TLOU:  It was.  It was horrible.  (Laughter.)  No, there were seven of us of the 53 -- there were only seven.  And of course, of the seven, then you think who's agenda (away ?), you know.  So that then, of course, left like two. The rest could have cared less, you know. 

So I became the chairperson of the African Union Ministers of Health.  And the first thing I decided to do was I'm calling a conference in Botswana, and we are going to look at sexual and reproductive health, come up with a framework.  Next day in Maputo, we're coming up with a plan of action.  I thought it would be simple.  (Inaudible) -- we can't bear.

And the first thing, those men have never heard of Beijing or ICPD.  So it starts to be a learning thing.  And you are teaching people who don't want to know anyway.  But we managed to come up with a framework document of course, because a lot of the officials were very much, you know, into it.  In Maputo, I mean, some of them were saying yeah, but abortion -- it's like in my country, we can't even mention the word "abortion."  I said yeah, in a lot of countries, but let's go to what, you know, Beijing platform for action says.  And that language -- (inaudible).

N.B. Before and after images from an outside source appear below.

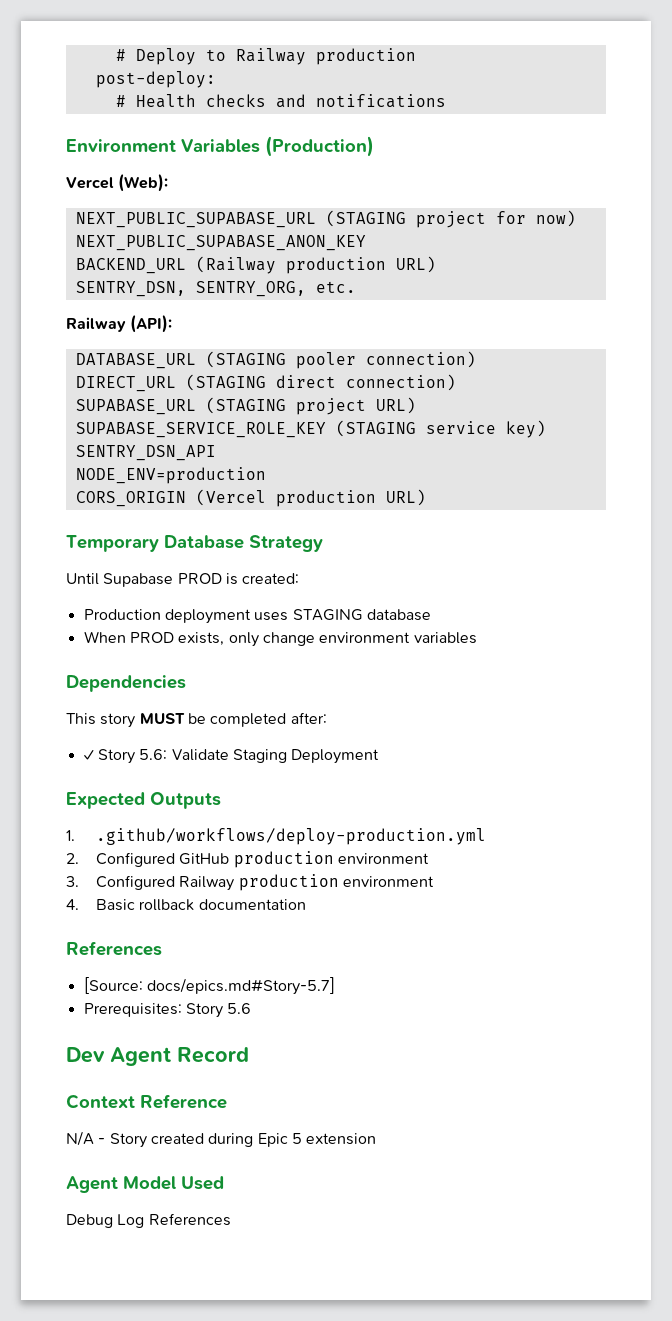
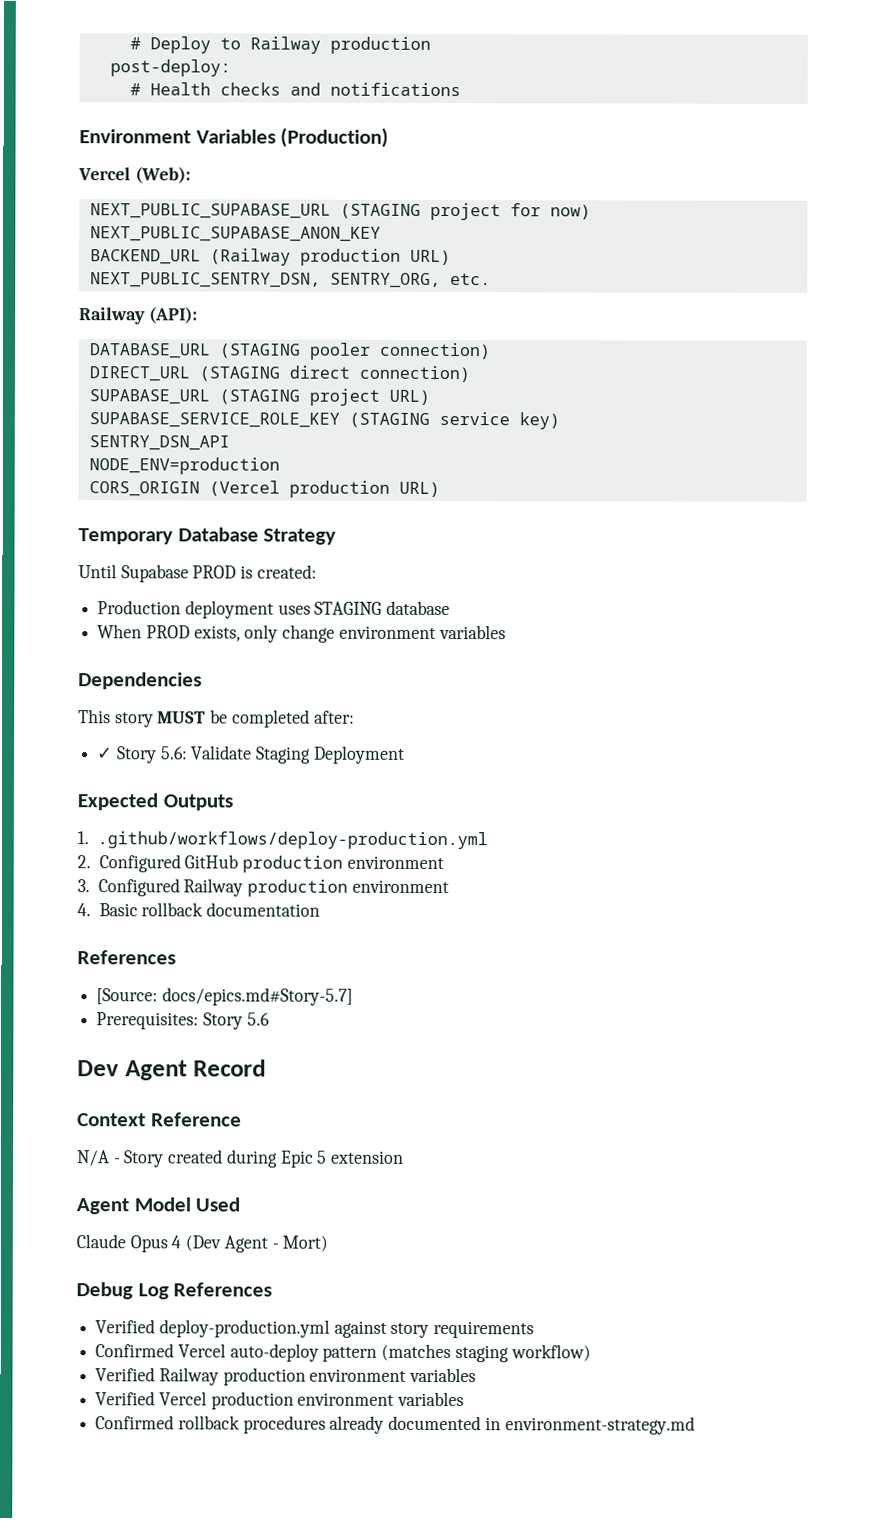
- SENTRY_DSN, SENTRY_ORG, etc.
+ NEXT_PUBLIC_SENTRY_DSN, SENTRY_ORG, etc.
+ Claude Opus 4 (Dev Agent - Mort)
  Debug Log References
+ Verified deploy-production.yml against story requirements
+ Confirmed Vercel auto-deploy pattern (matches staging workflow)
+ Verified Railway production environment variables
+ Verified Vercel production environment variables
+ Confirmed rollback procedures already documented in environment-strategy.md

And under no circumstances must abortion be made a form of birth control. But countries need to review their laws because in the ultimate, we do know that quite a certain percentage of women are killed by unsafe abortions.  So we did try to adopt.  I don't know how I managed that because in there we had men from, you know, quite a lot of -- (inaudible) -- religions that you know would not really want to handle that.  But we do have those two documents.  Whether then they'll be implemented, of course, is a different story.  But at least we're hoping that where the grassroots organizations are well aware, they can hold them accountable to say look, in 2007, this is -- (inaudible) -- are going to do.

GARRETT:  Nils.

DAULAIRE:  Let me add one thing.  This needs to be clearly highlighted as one of the great moral and political issues of our time.  It's not a women's issue. And what's problematic is the number of men who sort of write it off that way. Look around this room.  What are we at?  Ninety percent women who are here today. I'm delighted that my hero Allan is here and that Brian is here.  This ought to be an issue for everybody.  And we need to reach out to the men as well as the women because it needs to be on everybody's agenda.

GARRETT:  Well, if nothing else, even if the women are not valued, the child of a dead mother has a 75 percent greater probability of itself dying in the first year of life.  So even if this simply boils down to the male offspring of the dead mother, it ought to be an issue. 

We have only -- I can see the clock -- one minute.  Do I have -- how much time?  I can't see the -- oh, it's 11.  Oops! 

So unfortunately, can't take more questions in this session.  However, we have two more opportunities for all of you to forward your comments.  And we're not going to take a break.  We're going to simply switch our presider and our participant group and ask you all to quietly remain in your seats.

And I want to thank our panelists and give them a good round of applause.